Assignment. Select every line below containing the word "testthat".
Given entries below:
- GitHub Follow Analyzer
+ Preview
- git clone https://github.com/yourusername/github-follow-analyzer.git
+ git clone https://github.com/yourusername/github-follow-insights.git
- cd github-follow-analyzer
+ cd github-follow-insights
End of Given entries.
Given entries below:
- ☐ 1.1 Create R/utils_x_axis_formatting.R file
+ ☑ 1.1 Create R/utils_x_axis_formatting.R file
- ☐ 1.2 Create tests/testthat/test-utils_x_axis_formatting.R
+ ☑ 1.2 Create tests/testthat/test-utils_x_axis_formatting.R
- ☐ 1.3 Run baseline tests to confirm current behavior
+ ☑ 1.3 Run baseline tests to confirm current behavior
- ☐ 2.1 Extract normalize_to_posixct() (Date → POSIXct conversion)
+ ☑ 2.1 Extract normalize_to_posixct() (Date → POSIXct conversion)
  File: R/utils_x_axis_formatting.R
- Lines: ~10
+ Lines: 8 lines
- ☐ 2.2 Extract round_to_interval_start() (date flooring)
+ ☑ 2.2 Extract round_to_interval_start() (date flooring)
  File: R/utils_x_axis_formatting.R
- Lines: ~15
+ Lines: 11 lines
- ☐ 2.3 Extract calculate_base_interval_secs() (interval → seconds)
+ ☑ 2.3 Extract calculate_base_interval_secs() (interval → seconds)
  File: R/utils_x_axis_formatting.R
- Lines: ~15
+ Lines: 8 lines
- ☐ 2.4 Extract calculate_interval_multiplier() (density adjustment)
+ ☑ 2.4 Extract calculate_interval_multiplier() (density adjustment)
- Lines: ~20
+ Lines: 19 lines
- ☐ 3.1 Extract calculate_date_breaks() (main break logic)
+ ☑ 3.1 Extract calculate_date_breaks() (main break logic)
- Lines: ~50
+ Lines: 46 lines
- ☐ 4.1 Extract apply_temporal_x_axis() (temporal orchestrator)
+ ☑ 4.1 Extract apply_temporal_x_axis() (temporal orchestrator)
End of Given entries.
Finished exercise.
- ☐ 1.2 Create tests/testthat/test-utils_x_axis_formatting.R
+ ☑ 1.2 Create tests/testthat/test-utils_x_axis_formatting.R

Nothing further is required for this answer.